The problem is that when large language models are trained with reinforcement learning, they often hit a limit called capability boundary collapse, where the model’s ability to solve problems doesn’t improve even with more training because of the model's huge range of possible actions and limited feedback.
What's the solution?
The solution was to create a hybrid-policy optimization method called RL-PLUS, which blends internal learning from the model’s own experiences with external data using a technique called Multiple Importance Sampling and an exploration-based advantage function.
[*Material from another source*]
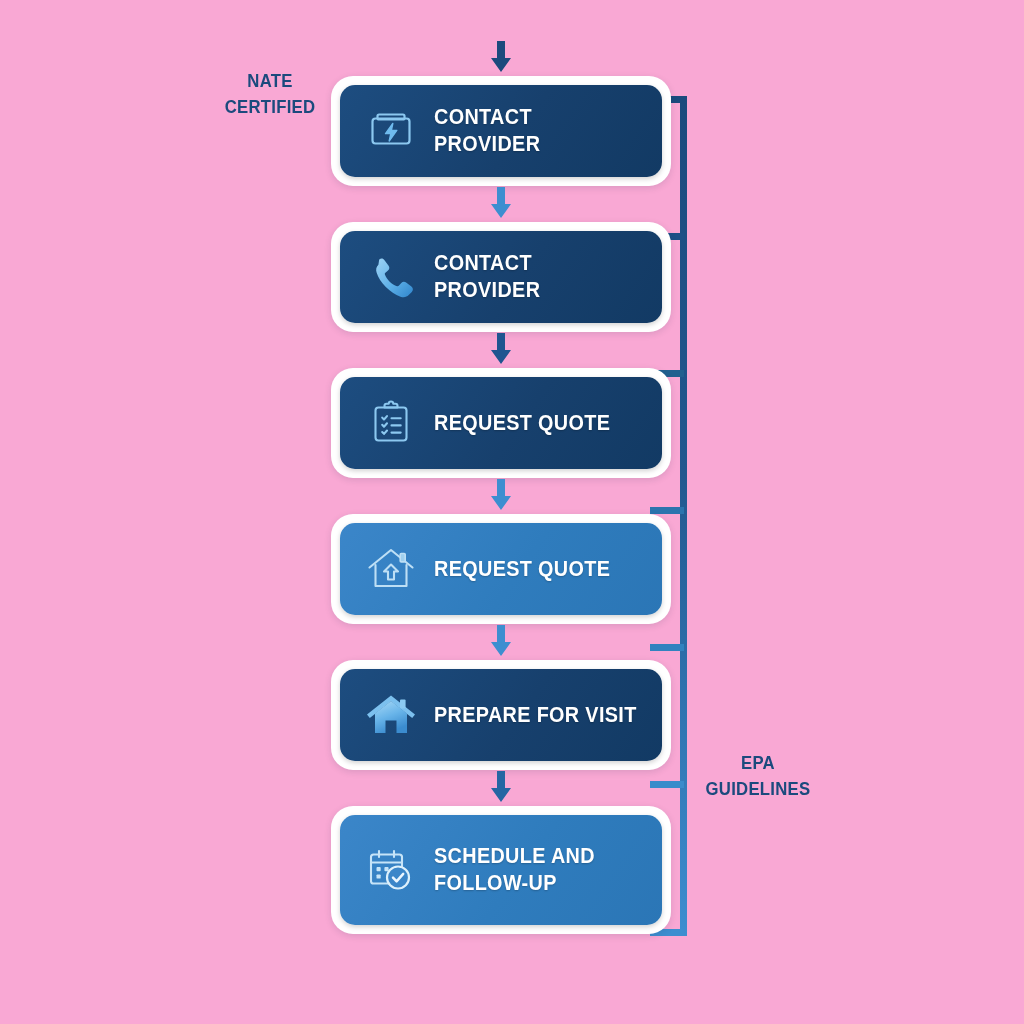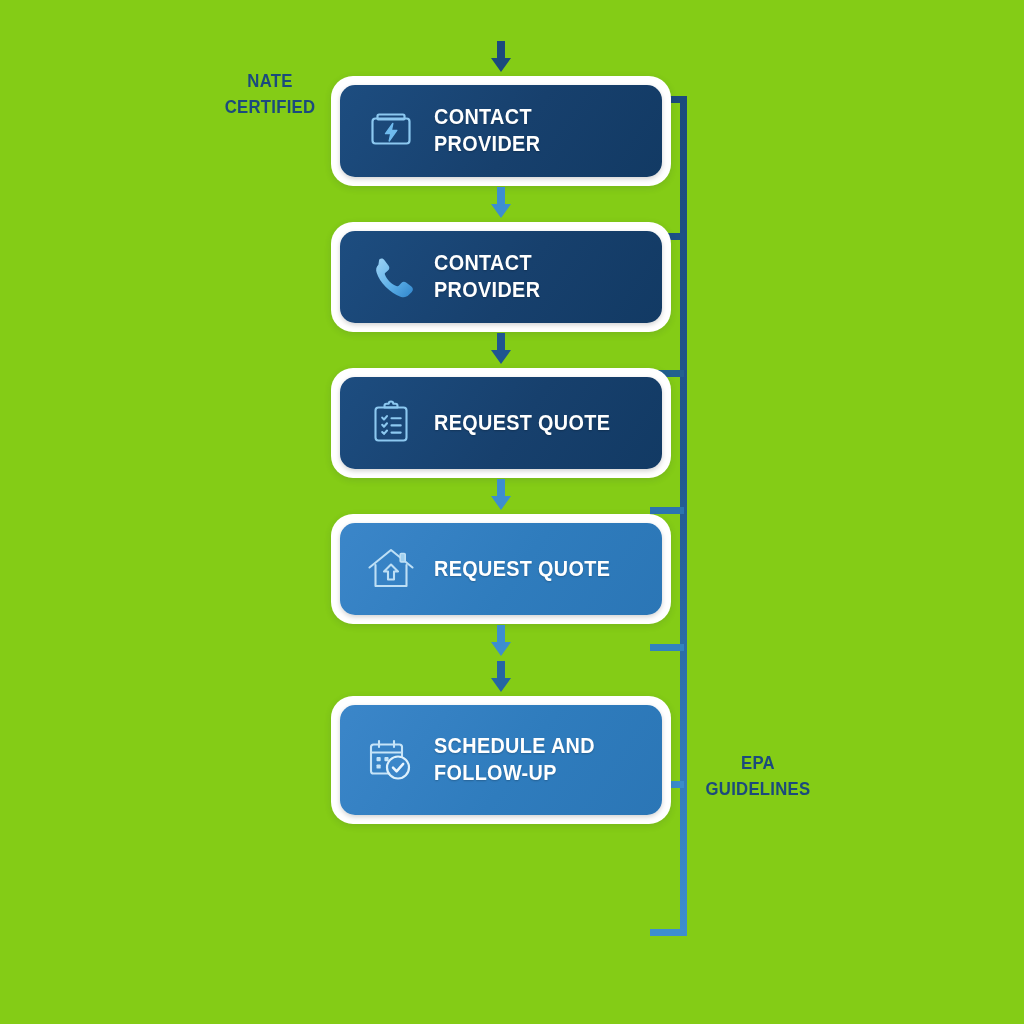"NATE" #canvas { background: #84cc16 -> #f9a8d4 }
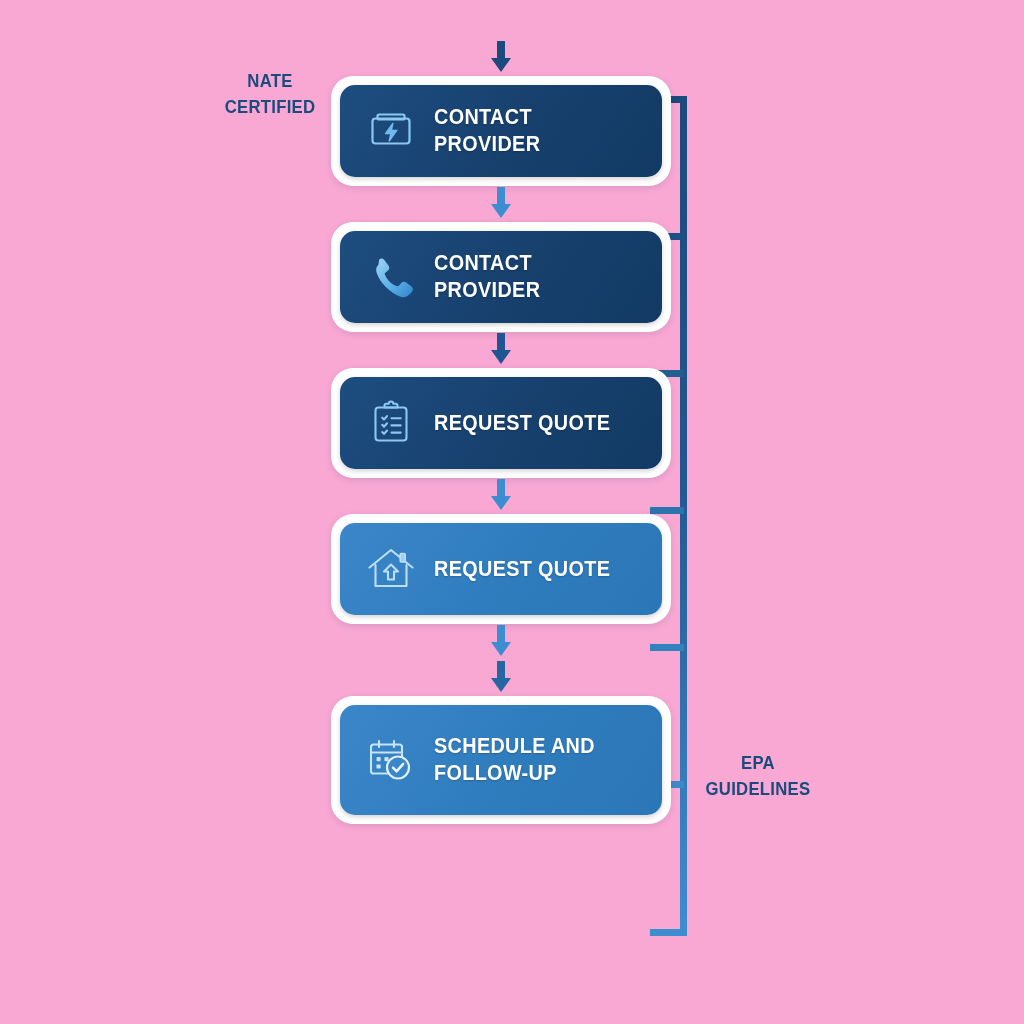"PREPARE FOR VISIT" div.step-slot { html: none -> <div> <div> <div> <span> <svg> <defs> <linearGradient> <stop></stop> <stop></stop> <stop></stop> </linearGradient> </defs> <path></path> <rect></rect> <path></path> </svg> </span> <span>PREPARE FOR VISIT</span> </div> </div> </div> }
This helps the model discover better reasoning paths and avoid getting stuck at its current limits.
Why it matters?
This matters because enhancing the reasoning ability of large language models allows them to solve more complex problems and handle tasks outside their usual range, making AI systems smarter and more capable in real-world applications.
Abstract
RL-PLUS, a hybrid-policy optimization approach, enhances LLM reasoning capabilities by integrating Multiple Importance Sampling and Exploration-Based Advantage Function, outperforming RLVR on various benchmarks and resolving capability boundary collapse.